SORRY about the cliché, but the scene was idyllic. Sun shining, sky blue, temperature 15°C and rising, sea like glass except for a gentle swell on which birds rode at ease.
Even the gulls, which have started nest-building in our roof earlier than usual, to my usual frustration and subsequent shocking deterioration in language, were less annoying in their natural habitat as they wheeled, squawked and squirted.
In the
distance was the castle we had just circled – although more an Edwardian house makeover than much of a castle – with a return via the Gertrude Jekyll garden and through several hundred pregnant matronly ewes grazing springy turf.
Behind our vantage point bench were 1,000-year-old priory ruins dappled in sunshine. To the left, a memorial to the small island's dead of two world wars, last year's poppy wreath still in place. To the right, a rocky beach turning to sand spreading into a golden distance.
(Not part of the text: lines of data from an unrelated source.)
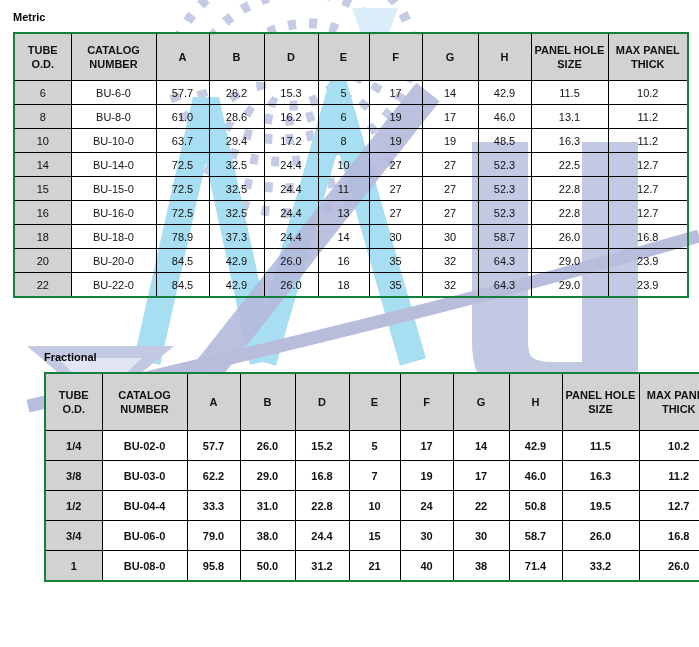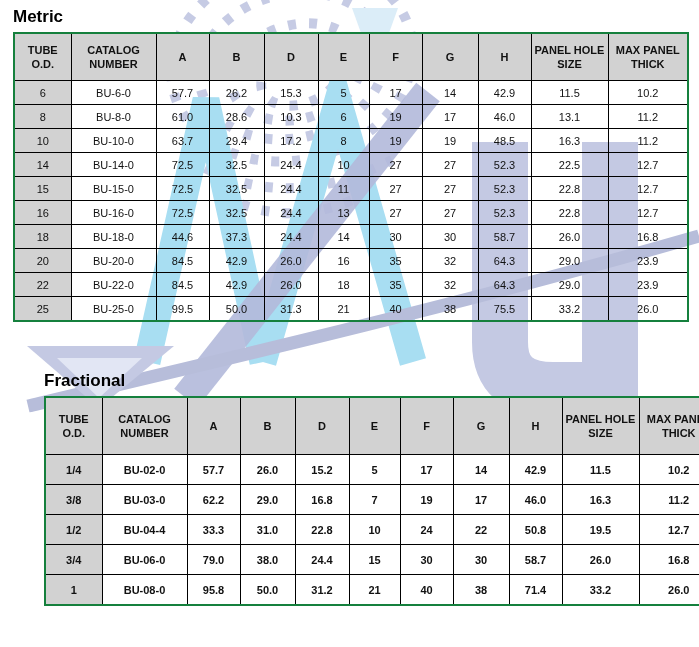"Metric" .section-title { font-size: 17px -> 11px }
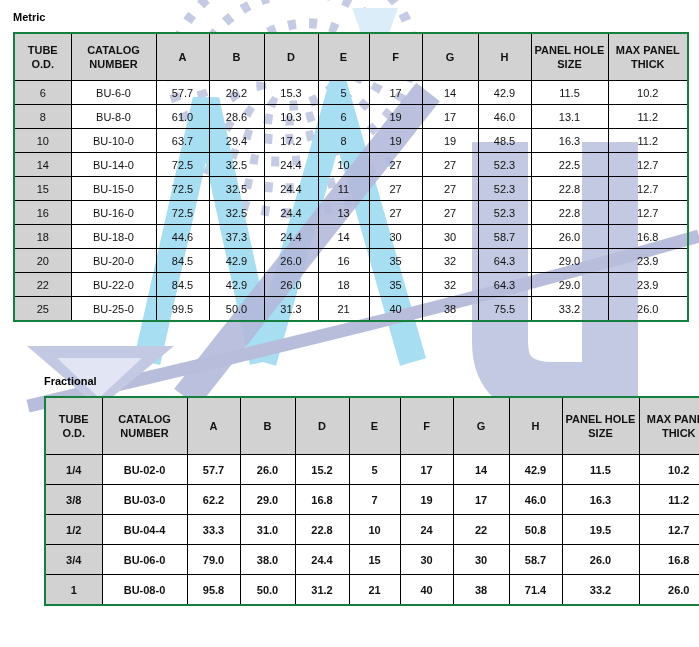"10.3" td { text: 10.3 -> 16.2 }
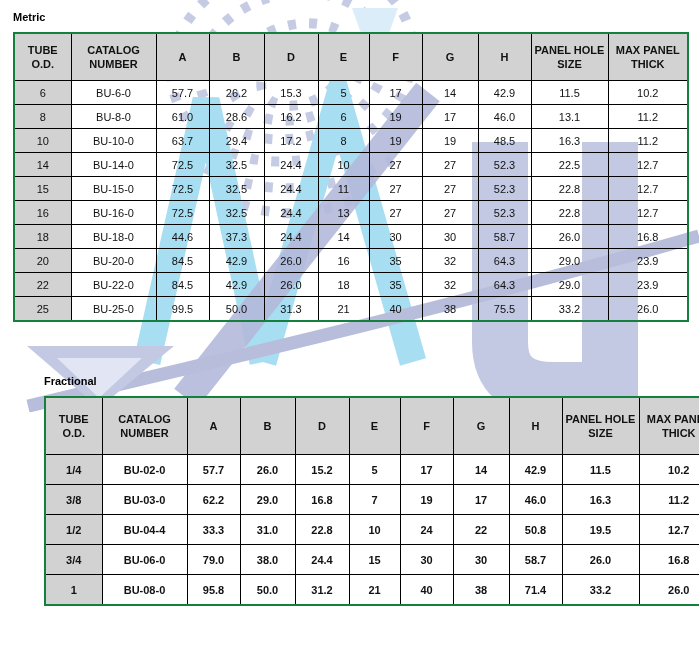"44.6" td { text: 44.6 -> 78.9 }
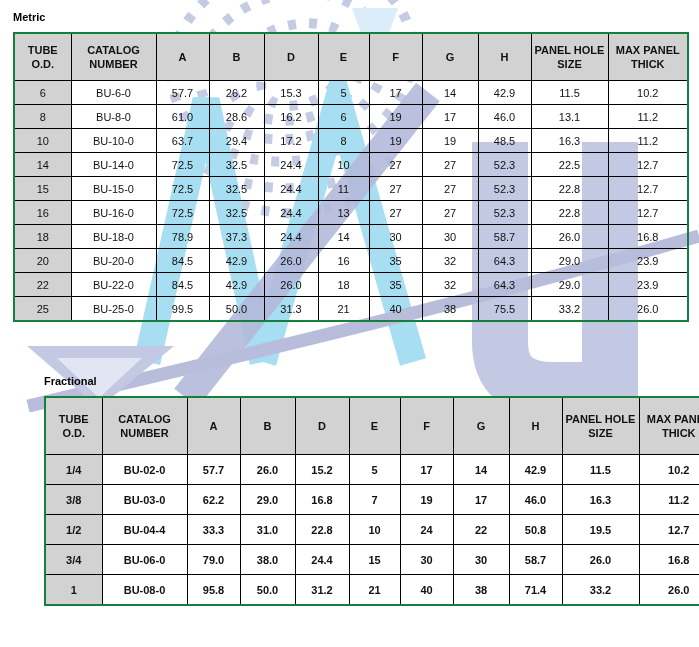"25" tr { html: <tr> <td>25</td> <td>BU-25-0</td> <td>99.5</td> <td>50.0</td> <td>31.3</td> <td>21</td> <td>40</td> <td>38</td> <td>75.5</td> <td>33.2</td> <td>26.0</td> </tr> -> none }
In front, two small fishing boats putt-putted round crab and lobster pots with a carrying voice remarking that "it's var near summer."
The voice was right. Hard to believe as we reluctantly set off towards the car park, past posters warning the potentially dozy or half-witted not to miss the tide deadline before the causeway disappeared, that this was Holy Island, off the British east coast, in early February.
The correct name is Lindisfarne, but to most it is Holy Island – apart from at least one generation of mainland children who called it Fraggle Rock and linked some of their schoolmates from the island to Jim Henson's imaginary creatures.
Not quite accurate, because Henson's vision for the Fraggle Rock television series was of a colourful and fun world. Holy Island is peaceful, almost idyllic in the right weather, a feeling of otherness, a hint of time forgot perhaps, but fun and colourful? Probably not.
However, Henson also tried to devise a Fraggle Rock world "with a complex system of symbiotic relationships between different races of creatures". Now you're talking. In summer Holy Island sags under a steady stream of tourists coming over the causeway, which is covered by sea for about six hours a day, while native islanders are now probably outnumbered by second and holiday home owners. Add competition for the tourist pound and Fraggle Rock storylines had nothing on the complex relationships of that mix.
Not forgetting the few who still farm and fish, I reflected, as a small boat moved away from one of the fishing boats, one man rowing, another standing in the stern, his right arm jerking backwards and forwards.
I've never done it on a boat, but I've been there often enough with lawnmowers to recognise the action. He was trying, without success, to start a small engine by yanking a cord and hoping.
As the engine coughed then died, coughed then died, as they do, I was willing it to start. It seemed a pity to spoil an almost perfect scene. But the boat coughed and spluttered out of view round a headland with the rower still bent over the oars. Selfish, I know, but I was so happy it wasn't me.